Pier Paolo Pancotto è vissuto in questa casa, progettata alla metà degli anni ’50 sia nella struttura che negli arredi proprio da Carlo Scarpa, con un piccolo gruppo di artisti che si sono alternati nell’arco di un mese lasciando un’opera site specific realizzata in armonia con lo spirito non solo della casa ma anche del personaggio che l’ha abitata per tanti anni e la cui presenza fra quelle mura è ancora viva. “Signori prego si accomodino” è il titolo della mostra, durata purtroppo una sola settimana (2-8 maggio) che presentava, in un percorso sospeso nel tempo, i lavori di Yuri Ancarani (Ravenna, 1972) Giorgio Andreotta Calò (Venezia, 1979), Hope Atherton (Warrenton, 1974), Patrizio Di Massimo (Jesi, 1983) Claire Fontaine (Paris, 2004), Nicola Martini (Firenze, 1984), Lili Reynaud Dewar (La Rochelle, 1975), Emanuel Röhss (Gothenburg, 1985), Arcangelo Sassolino (Vicenza, 1967), Morgane Tschiember (Brest, 1976), Nico Vascellari (Vittorio Veneto, 1976). Tutti gli interventi, minimali e leggeri, si sono inseriti perfettamente nella struttura abitativa al punto da sembrare parte integrante di quel luogo rimasto miracolosamente intatto dagli anni cinquanta. Minimi scarti percettivi ma decisamente riusciti come i faldoni della causa relative a Marghera che Arcangelo Sassolino ha inserito nella luce di una porta spezzandone l’altezza, o il video di Yuri Ancarani presentato all’interno di un televisore Brionvega dell’epoca, o il neon di Claire Fontaine sulla parete del salotto o ancora il ritratto ad olio di Patrizio di Massimo che dialogava perfettamente con le preesistenti opere a muro.

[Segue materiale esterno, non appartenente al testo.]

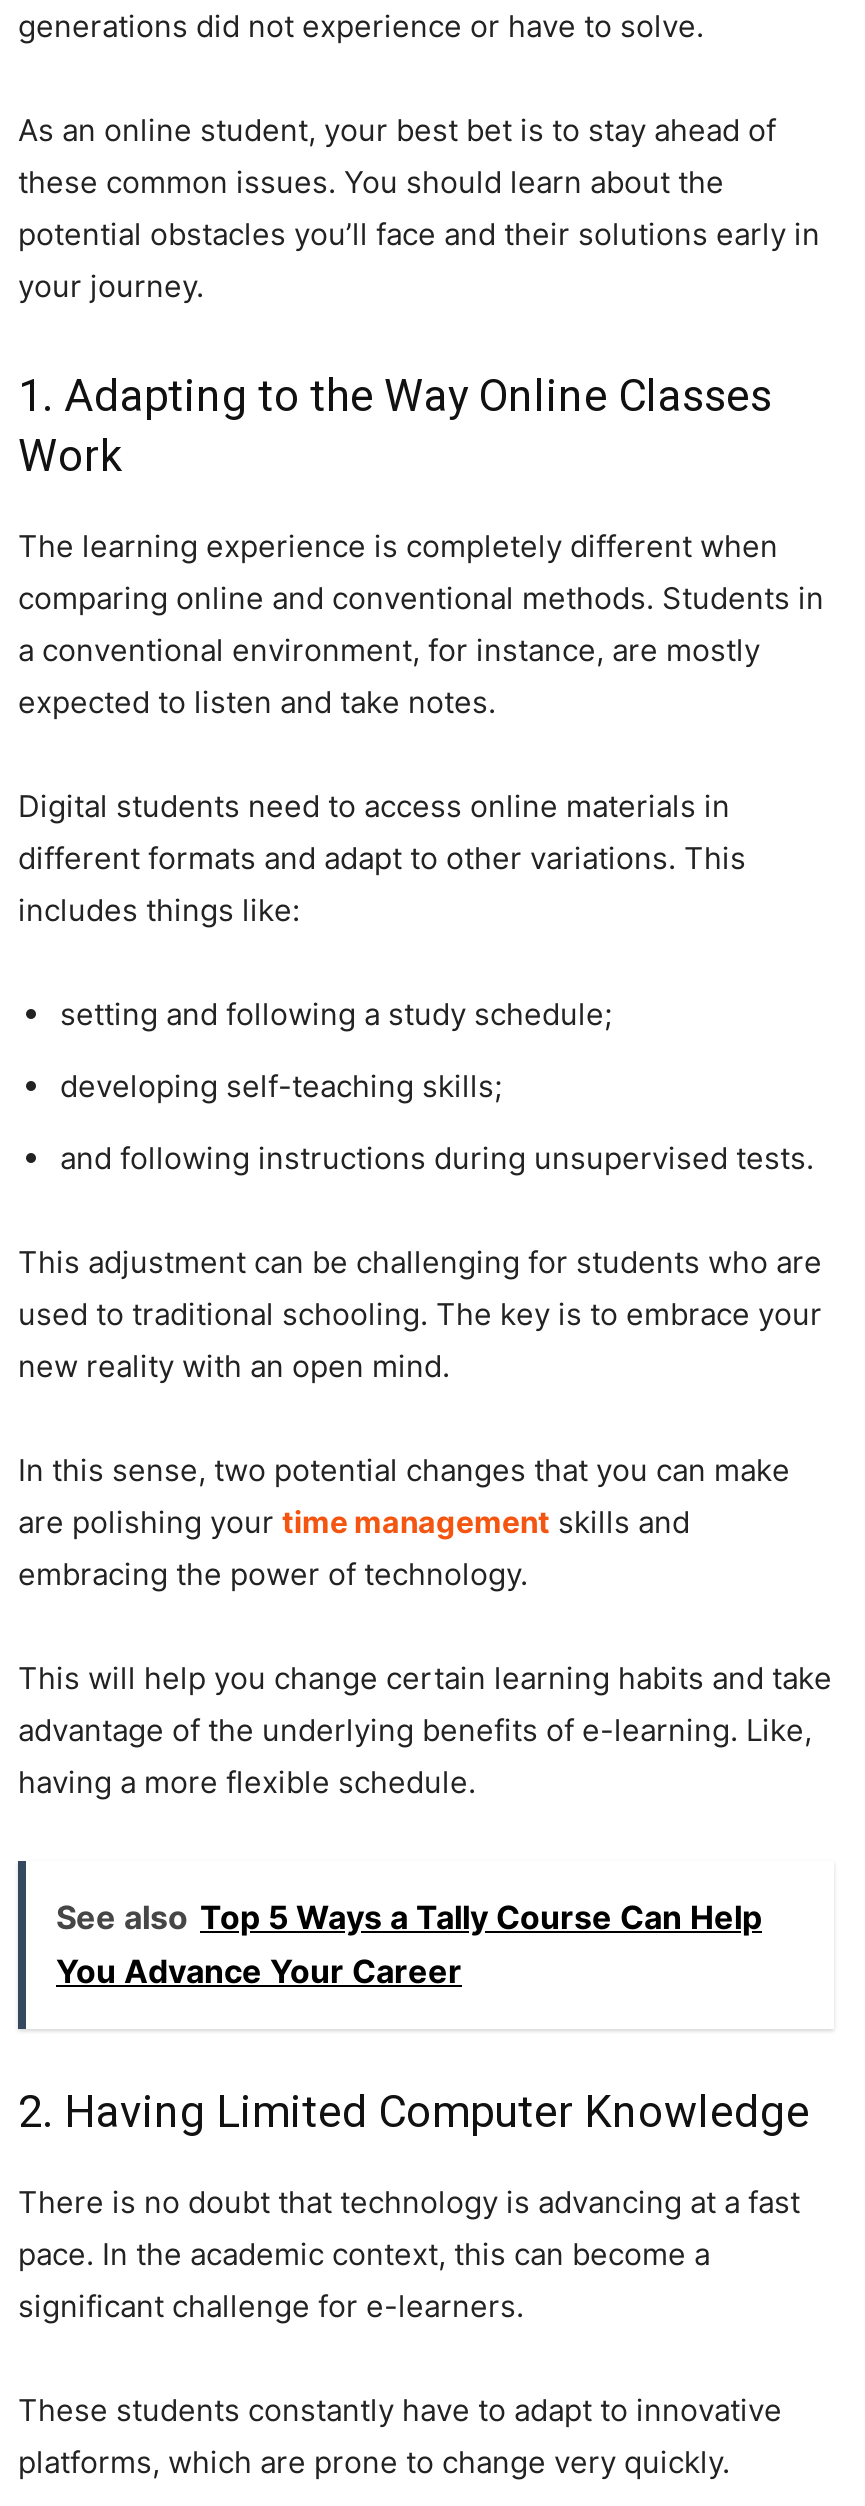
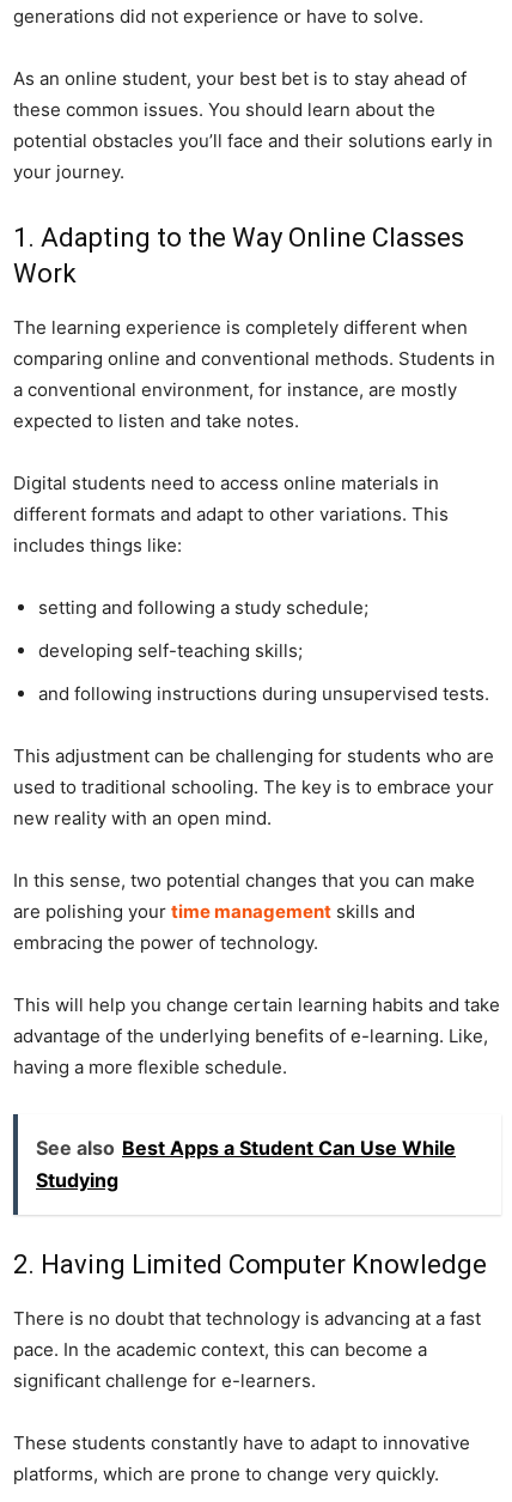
[56,1897,762,1991] See also Top 5 Ways a Tally Course Can Help | You Advance Your Career -> [36,1135,456,1192] See also Best Apps a Student Can Use While | Studying

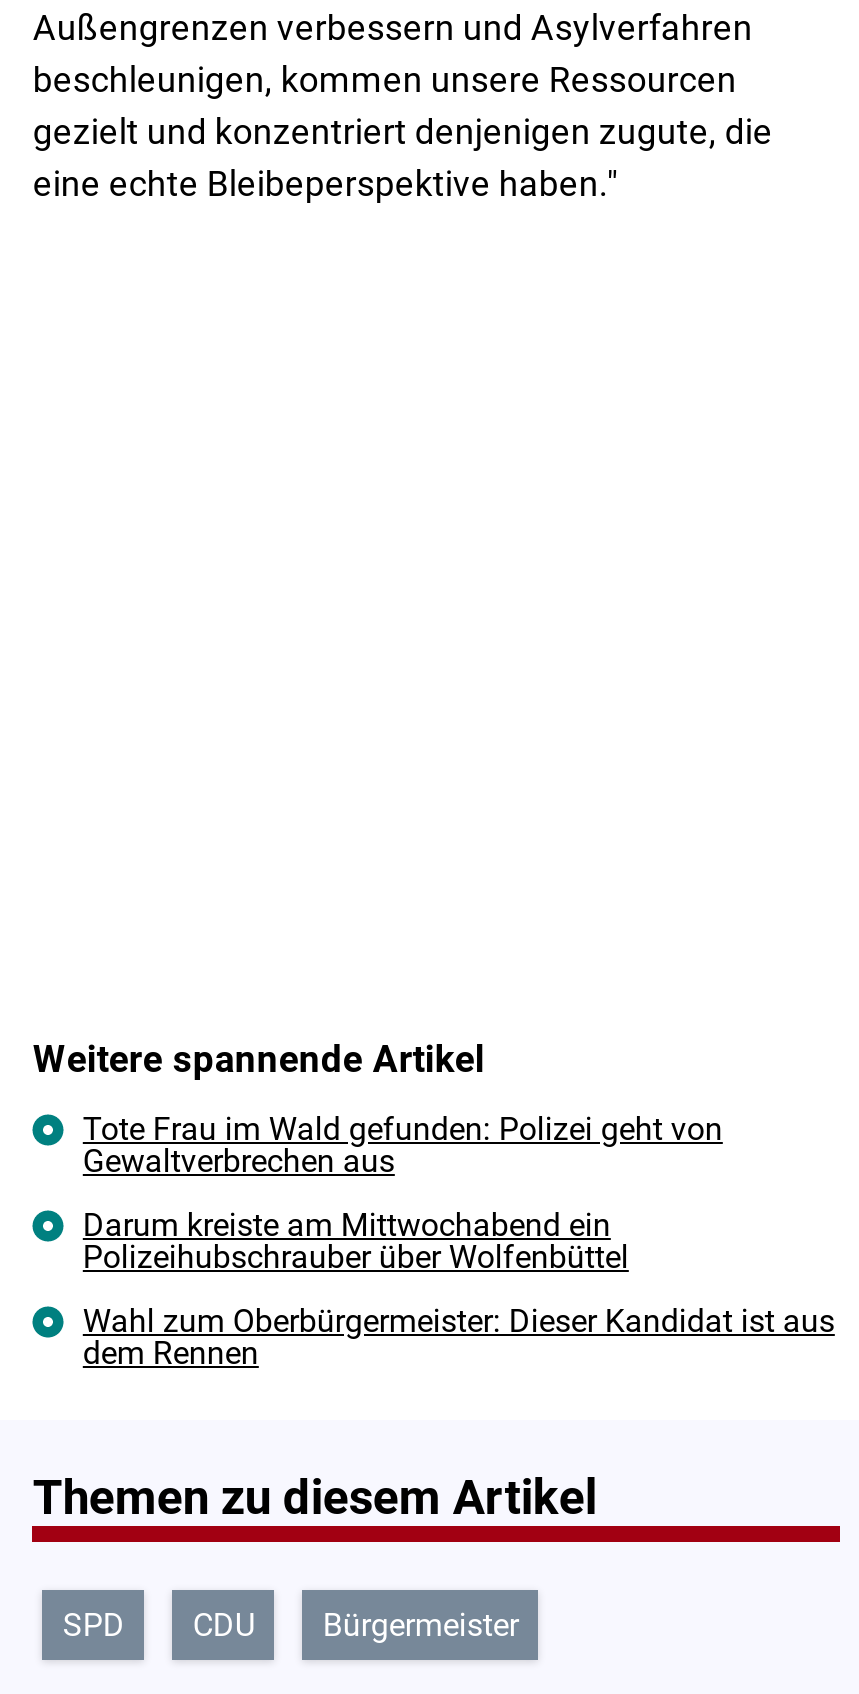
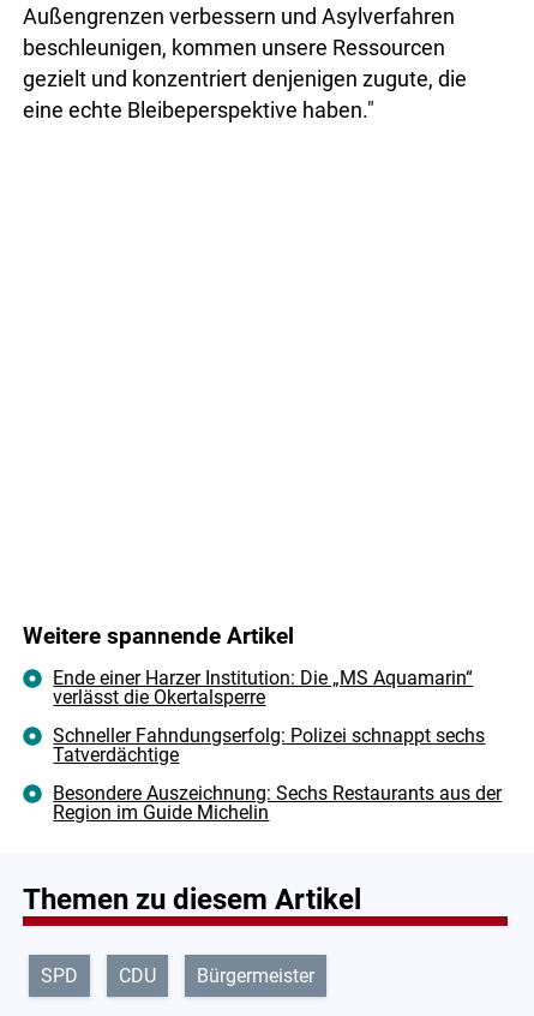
[83,1111,723,1181] Tote Frau im Wald gefunden: Polizei geht von | Gewaltverbrechen aus -> [53,667,473,709] Ende einer Harzer Institution: Die „MS Aquamarin“ | verlässt die Okertalsperre
[83,1207,629,1277] Darum kreiste am Mittwochabend ein | Polizeihubschrauber über Wolfenbüttel -> [53,725,485,767] Schneller Fahndungserfolg: Polizei schnappt sechs | Tatverdächtige
[83,1303,835,1373] Wahl zum Oberbürgermeister: Dieser Kandidat ist aus | dem Rennen -> [53,782,502,824] Besondere Auszeichnung: Sechs Restaurants aus der | Region im Guide Michelin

questo sarebbe uno speciale sul Padiglione Roma?! Di Italiani che hanno curato progetti in questa biennale ne dimenticate almeno 5-6. Con mostre spesso più rilevanti, compresi padiglioni nazionali.
Gentile Anna, sappiamo bene che altri curatori italiani hanno fatto mostre importanti a Venezia, tant’è che ne abbiamo anche parlato (con i pezzi su Merz curato da Bartolomeo Pietromarchi, e le mostre alla Bevilacqua La Masa e Querini Stampalia, rispettivamente a cura di Vettese e Bertola) ed altri hanno curato padiglioni stranieri, come Eugenio Viola e Alfredo Cramerotti.
Come detto esplicitamente nell’articolo, volevamo segnalare tre progetti minori, in luoghi meno frequentati, che a nostro giudizio sono di qualità.
Che poi i curatori siano tutti e tre romani, beh, ci possiamo fare poco. Magari la prossima volta capiterà che siano torinesi o palermitani.